CO is reduced and RAAS system provides long term compensatory mechanism to maintain BP.

What are the consequences of moderate to severe atrial dilation?

Moderate to severe atrial dilation can lead to fluid backup, resulting in congestive heart failure, with left-sided failure causing pulmonary edema and right-sided failure causing cavitary effusions.

What is systemic hypertension in relation to cardiac health?

Systemic hypertension is a pressure overload disease that leads to left ventricular concentric hypertrophy.

What does the Law of LaPlace state regarding ventricular hypertrophy?

The Law of LaPlace states that ventricular hypertrophy reduces wall tension, with tension calculated as Pressure x Radius/wall thickness.

What is the pathophysiology of pressure overload disease?
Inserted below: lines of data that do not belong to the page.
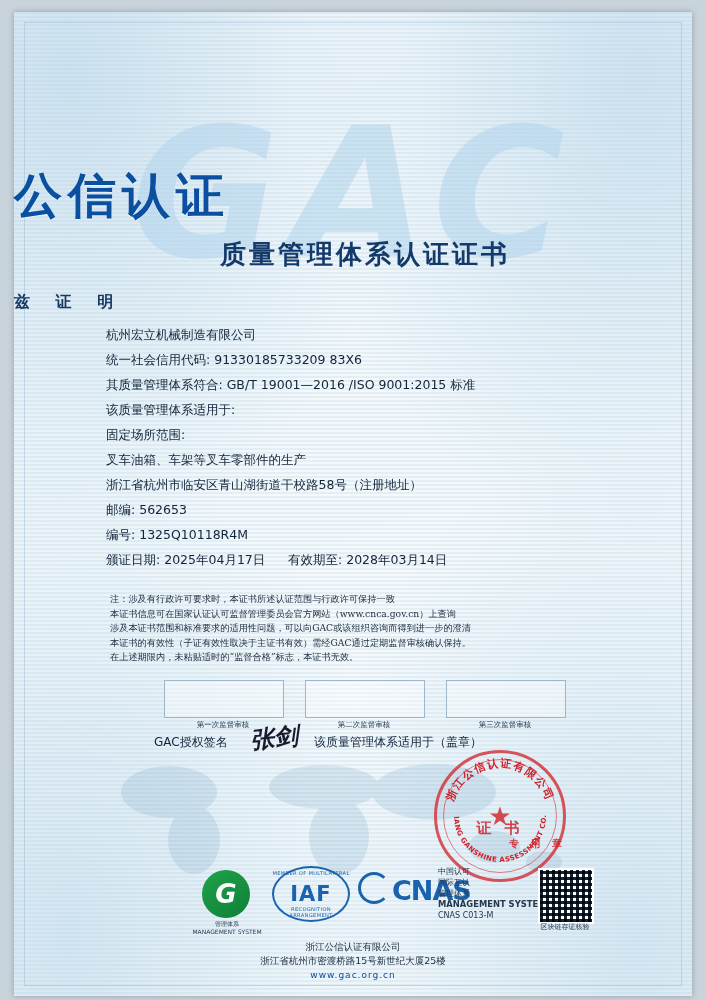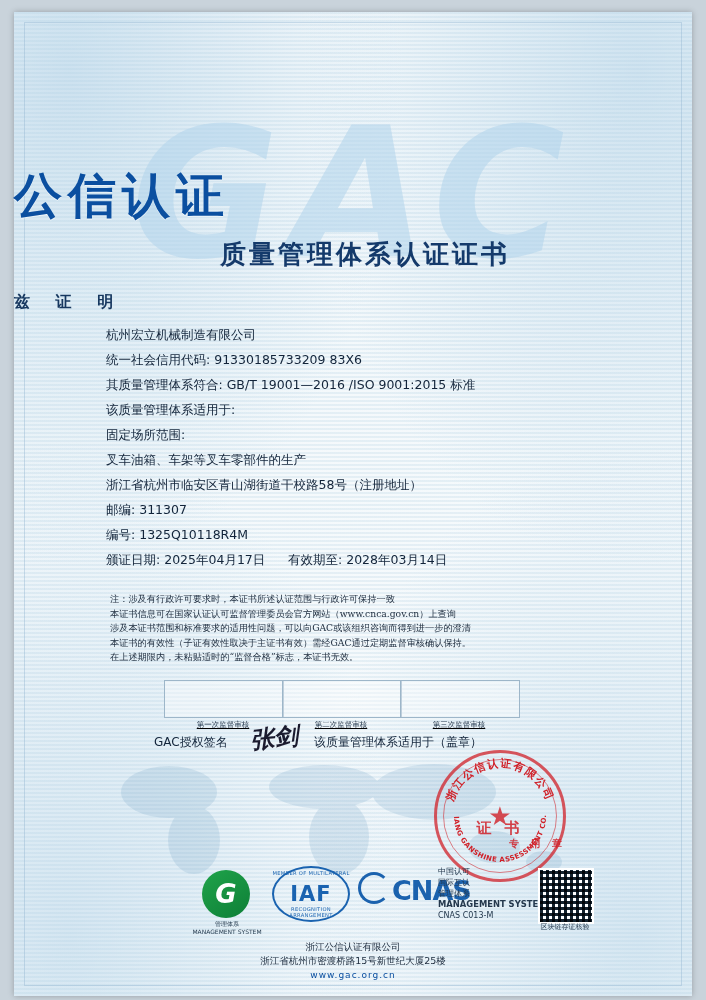--- a/index.html
+++ b/index.html
@@ -448,7 +448,7 @@
         <div>固定场所范围:</div>
         <div>叉车油箱、车架等叉车零部件的生产</div>
         <div>浙江省杭州市临安区青山湖街道干校路58号（注册地址）</div>
-        <div>邮编: 311307</div>
+        <div>邮编: 562653</div>
         <div>编号: 1325Q10118R4M</div>
         <div class="row-dates">
           <span>颁证日期: 2025年04月17日</span>

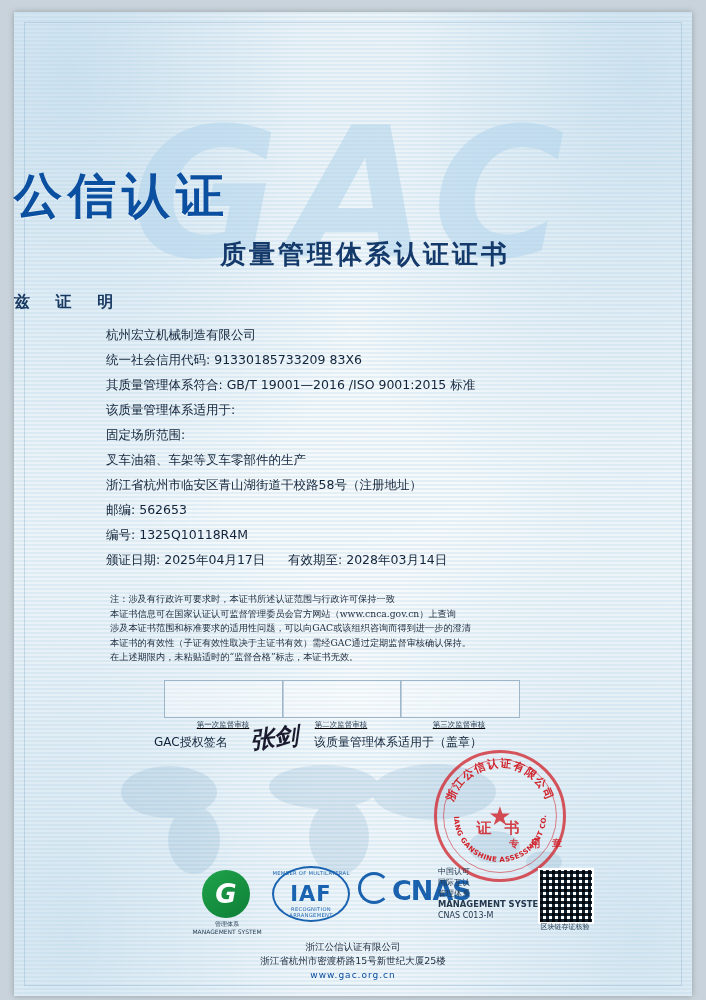--- a/index.html
+++ b/index.html
@@ -165,8 +165,7 @@
     top: 668px;
     width: 400px;
     display: flex;
-    justify-content: flex-start;
-    text-decoration: underline;
+    justify-content: space-between;
   }
   .surv-box {
     width: 118px;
Pressure overload disease results from high afterload requiring the ventricle to generate higher pressure during systole, leading to concentric hypertrophy and poor ventricular compliance. Poor compliance leads to poor relaxation.

What complications arise from poor relaxation in hypertrophied ventricles?

Poor relaxation leads to inadequate atrial emptying, progressive atrial dilation, blood stasis, clot formation, and can result in congestive heart failure.

How does poor relaxation affect coronary perfusion?

Poor relaxation results in poor coronary perfusion of cardiac muscle, leading to ischemia and myocardial fibrosis, which can predispose patients to arrhythmias.

P wave

Represents atrial depolarization and is followed by atrial contraction; S4 sound is associated.

QRS complex

Represents ventricular depolarization and is followed by ventricular contraction; S1 sound.

T wave

Represents ventricular repolarization and is followed by ventricular relaxation; S2 sound and early rapid filling; S3 sound.

Isovolumic contraction

No volume change on wiggers on diagram.

Ejection

Volume reduces as it is ejected from ventricle into aorta.

Isovolumic relaxation

No volume change.

Early rapid filling

Volume increases fast as ventricle fills.

Diastasis

Pressure gradient reduced and filling slows.

Atrial contraction

Small pressure increase due to atrial kick; last blood enters ventricle.